La neutralisation du droit des femmes par un obstacle procédural
Ne baissons pas la garde
Le 25 novembre 2017, dans son discours à l’occasion de la journée internationale pour l’élimination de la violence à l’égard des femmes et du lancement de la grande cause du quinquennat, le Président de la République érigeait la lutte contre les violences faites aux femmes en cause nationale.
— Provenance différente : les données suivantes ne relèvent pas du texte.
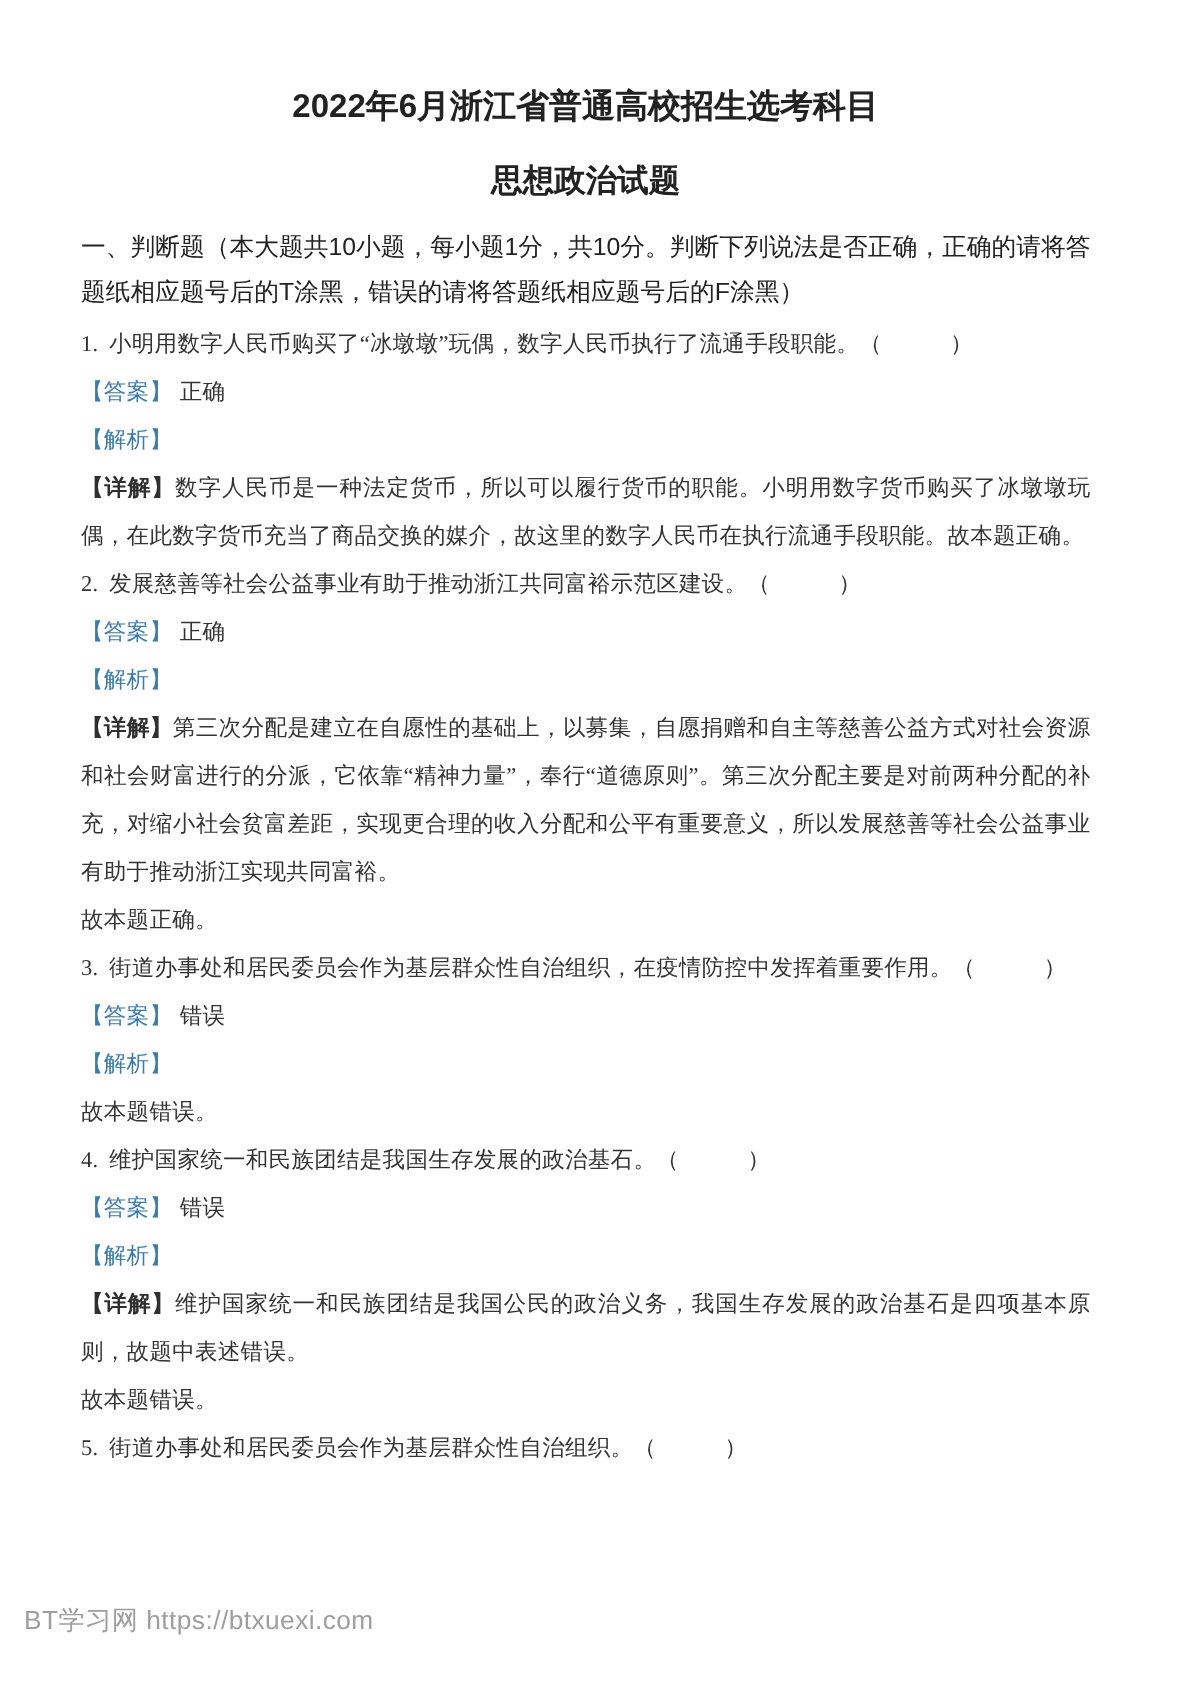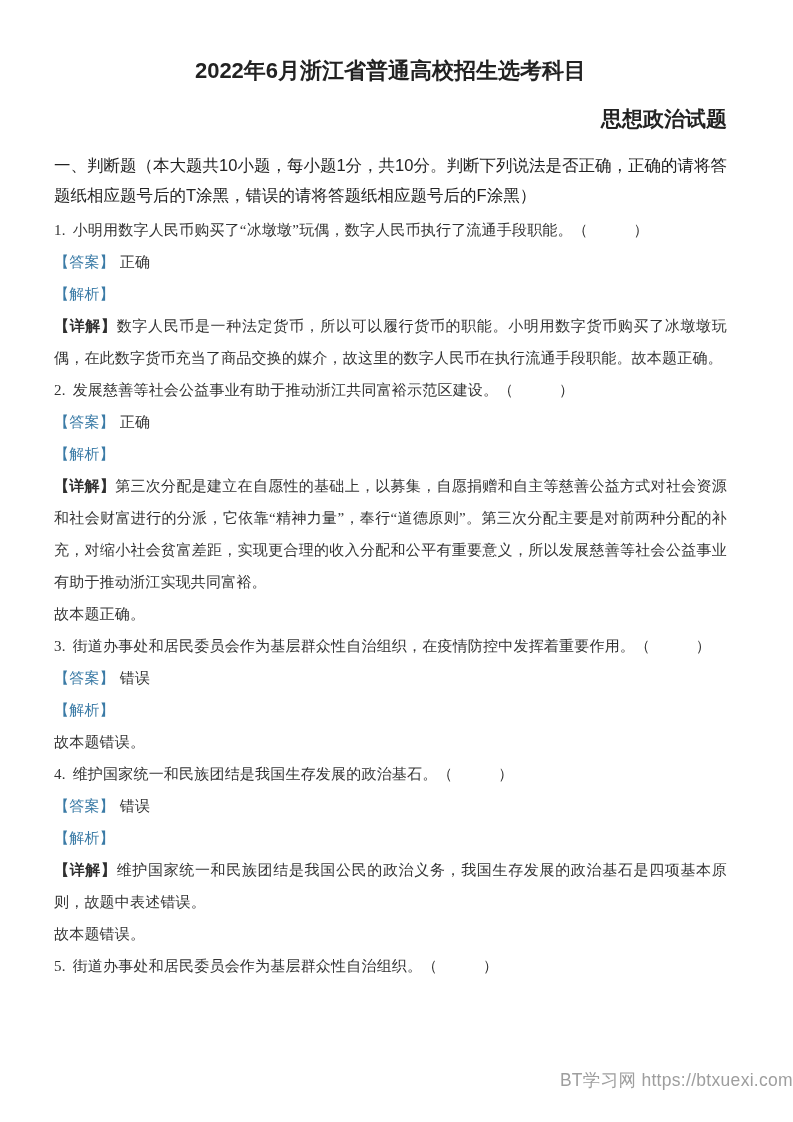"思想政治试题" .doc-subtitle { font-family: Liberation Mono, monospace -> Liberation Sans, sans-serif; text-align: right -> center }
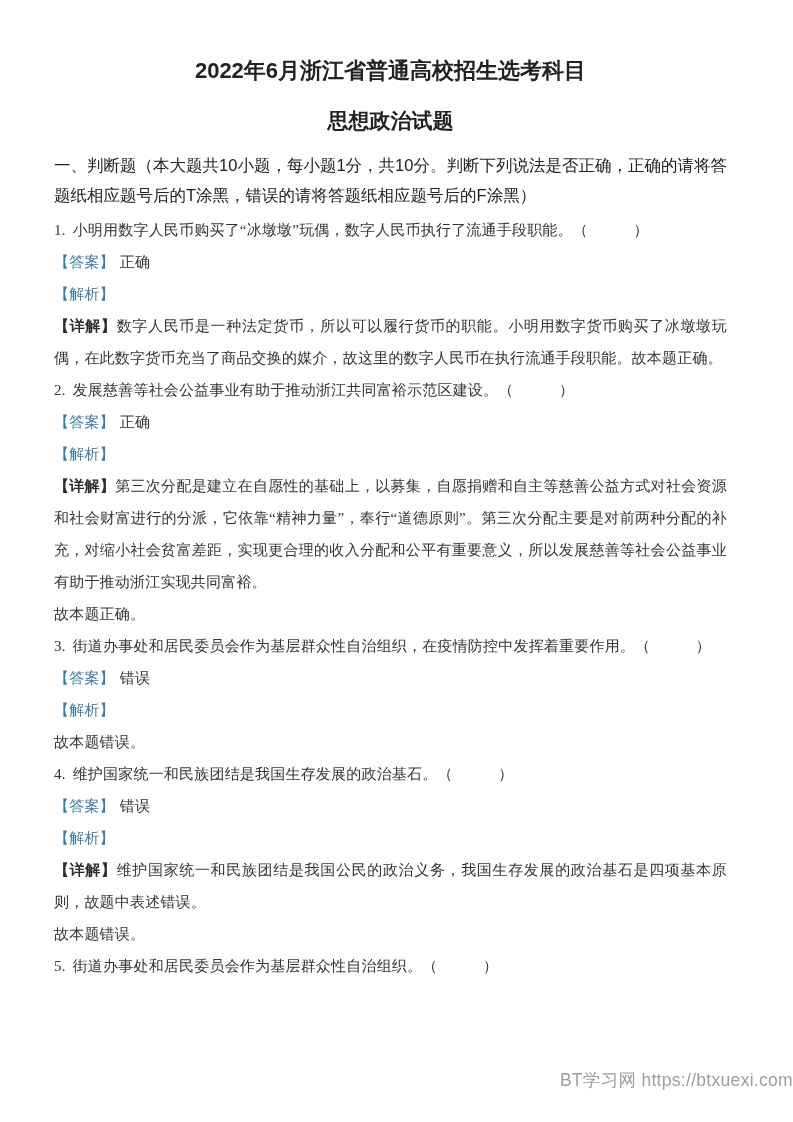"BT学习网 https://btxuexi.com" .footer { text-align: right -> left }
« De façon générale, c'est toute la société qu'il faut embarquer dans un véritable combat culturel ; l'Etat doit s'engager et il en va de sa responsabilité évidente d'exemplarité ; l'Etat est en capacité de faire changer ces représentations et de faire émerger une vraie prise de conscience, (…) C’est donc à dessein qu’aujourd’hui, en cette Journée internationale pour l’élimination de la violence à l’égard des femmes, je décrète le lancement de la grande cause du quinquennat. »
Avec la publication au Journal Officiel de la République Française, le 28 mai 2020, du décret n°2020-636 du 27 mai 2020, la lutte contre les violences faites aux femmes vient de subir un recul stupéfiant et une mise à néant des avancées obtenues.
Ces avancées consistaient tout d’abord, en la promulgation de la loi n°2019-1480 du 28 décembre 2019 dont l’apport principal était de réduire le délai de la procédure en imposant au Juge de prononcer sa décision dans un délai maximum de six jours à compter de la date d’audience.
Cette loi a également instauré le bracelet antirapprochement, un dispositif destiné à éloigner les conjoints et ex-conjoints violents. Il pourra être mis en place à titre de peine ou avant tout jugement pénal dans le cadre d'un contrôle judiciaire, ou afin de rendre plus efficace l’ordonnance de protection.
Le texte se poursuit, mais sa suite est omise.